→ About this exercise:
With the images removed, reproduce each entry below word for word.

→ Items from a data source:
════════

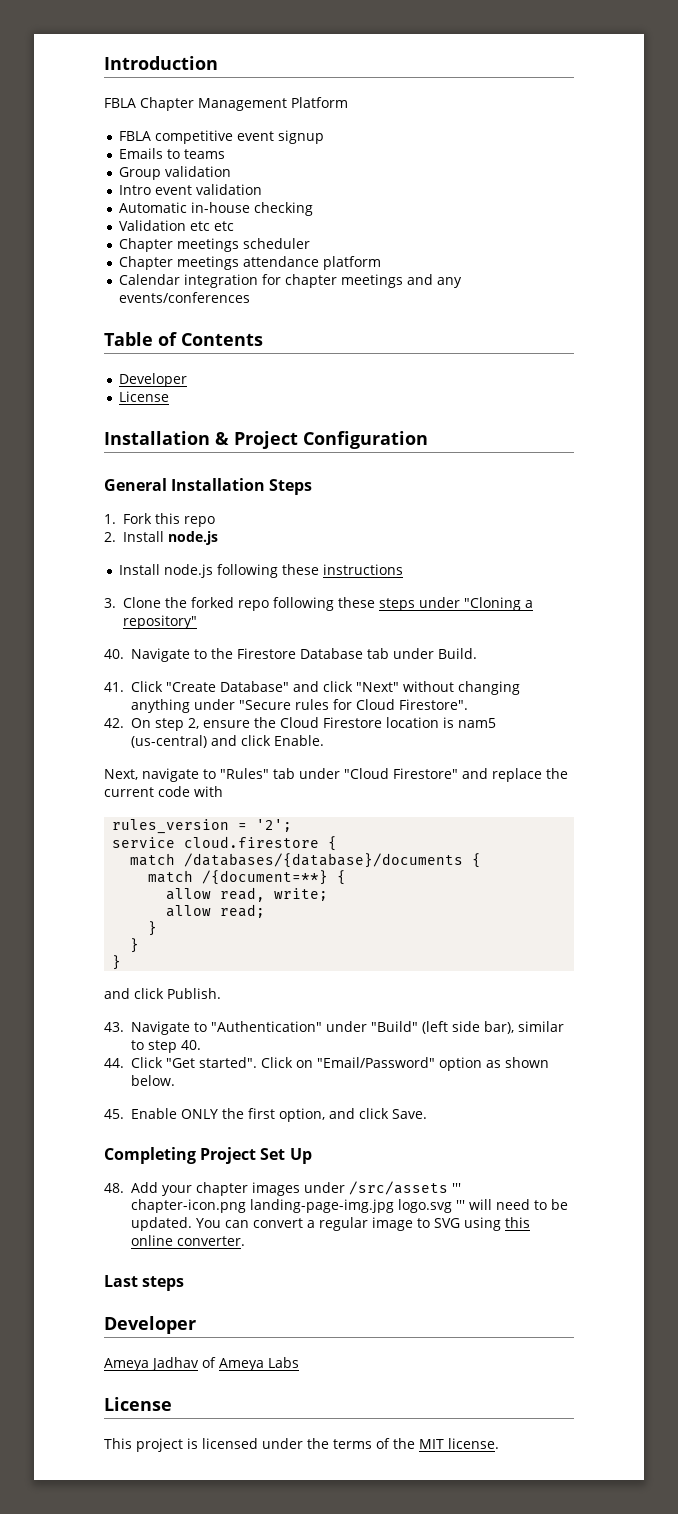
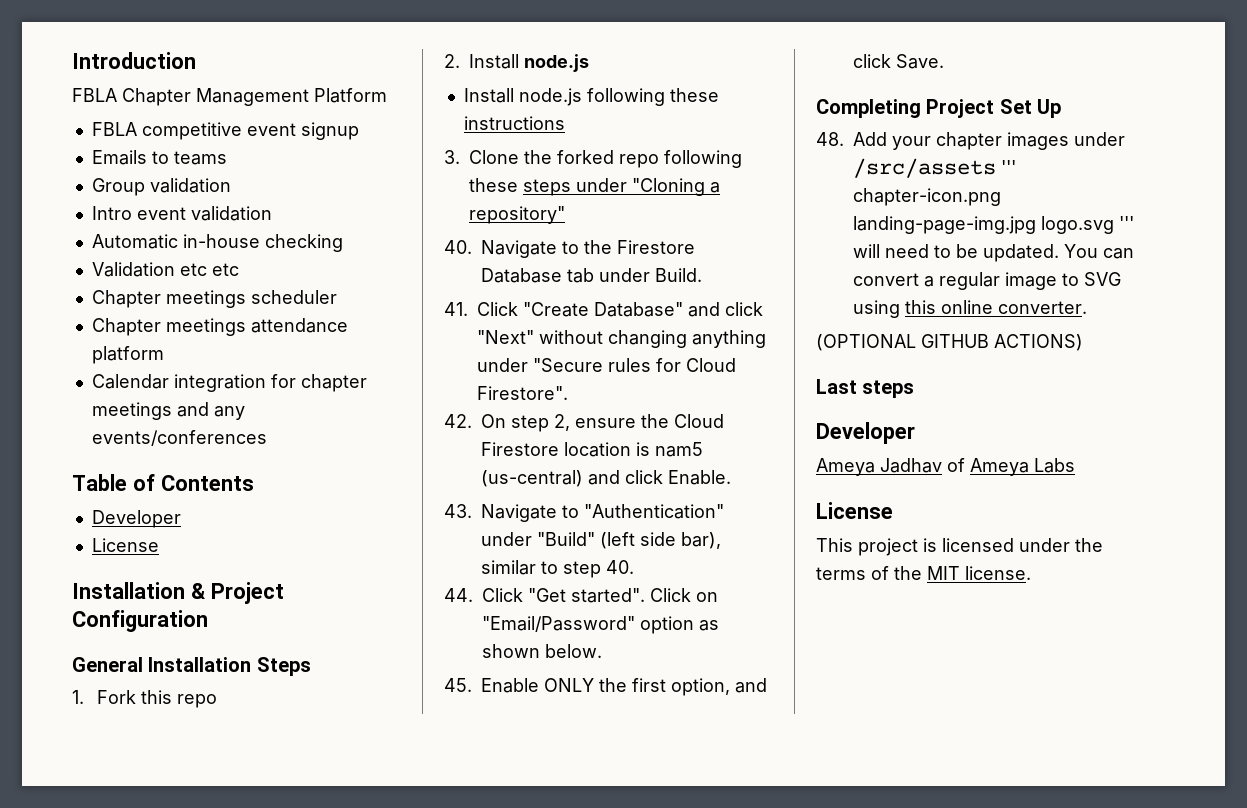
- Next, navigate to "Rules" tab under "Cloud Firestore" and replace the current code with
- rules_version = '2';
- service cloud.firestore {
- match /databases/{database}/documents {
- match /{document=**} {
- allow read, write;
- allow read;
- }
- }
- }
- and click Publish.
+ (OPTIONAL GITHUB ACTIONS)

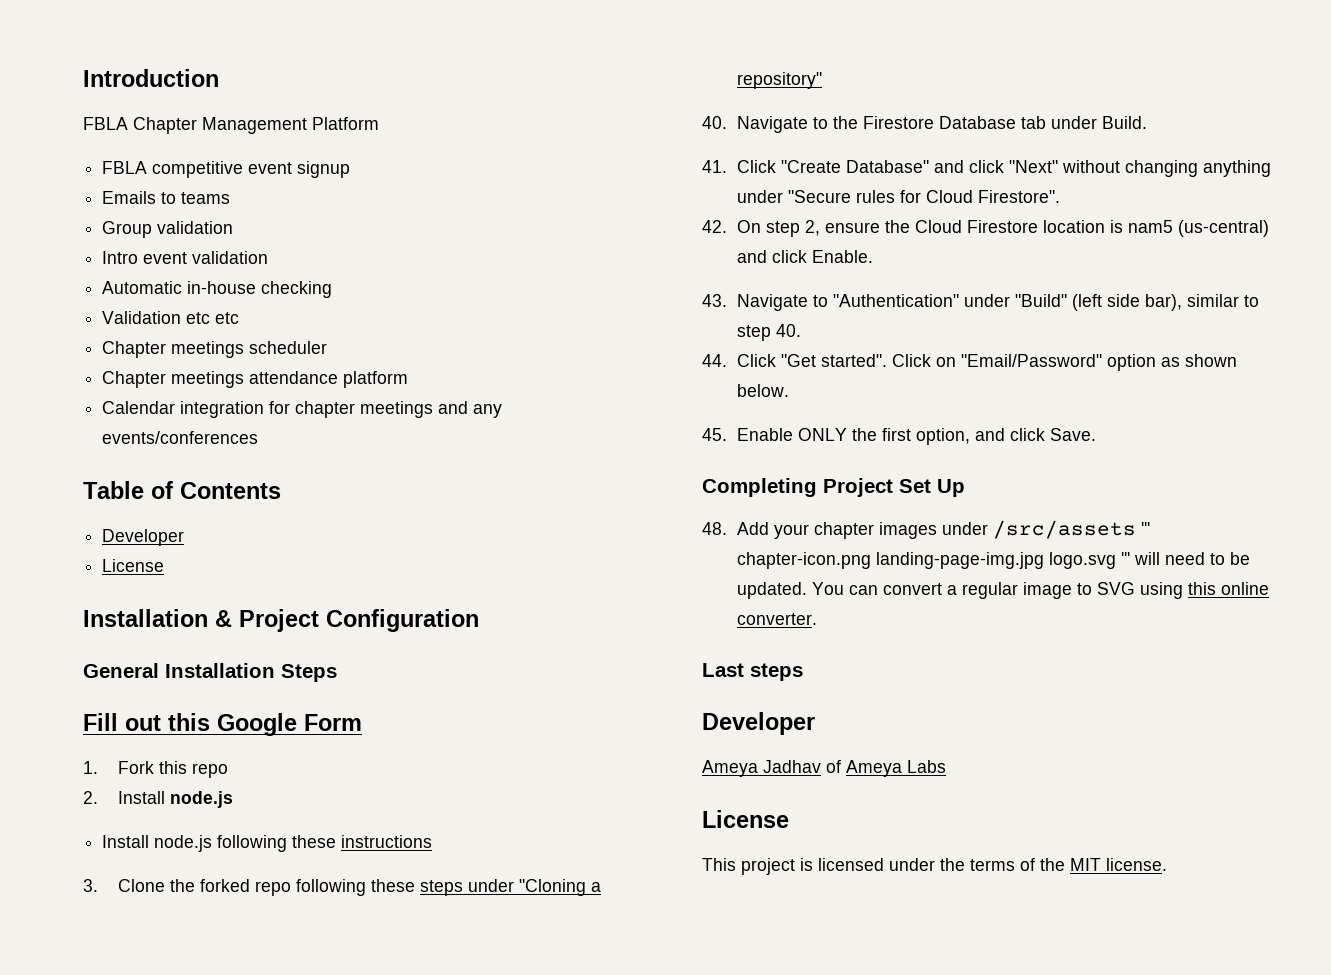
+ Fill out this Google Form
- (OPTIONAL GITHUB ACTIONS)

════════

→ Written solution:
- Next, navigate to "Rules" tab under "Cloud Firestore" and replace the current code with
- rules_version = '2';
- service cloud.firestore {
- match /databases/{database}/documents {
- match /{document=**} {
- allow read, write;
- allow read;
- }
- }
- }
- and click Publish.
+ (OPTIONAL GITHUB ACTIONS)

+ Fill out this Google Form
- (OPTIONAL GITHUB ACTIONS)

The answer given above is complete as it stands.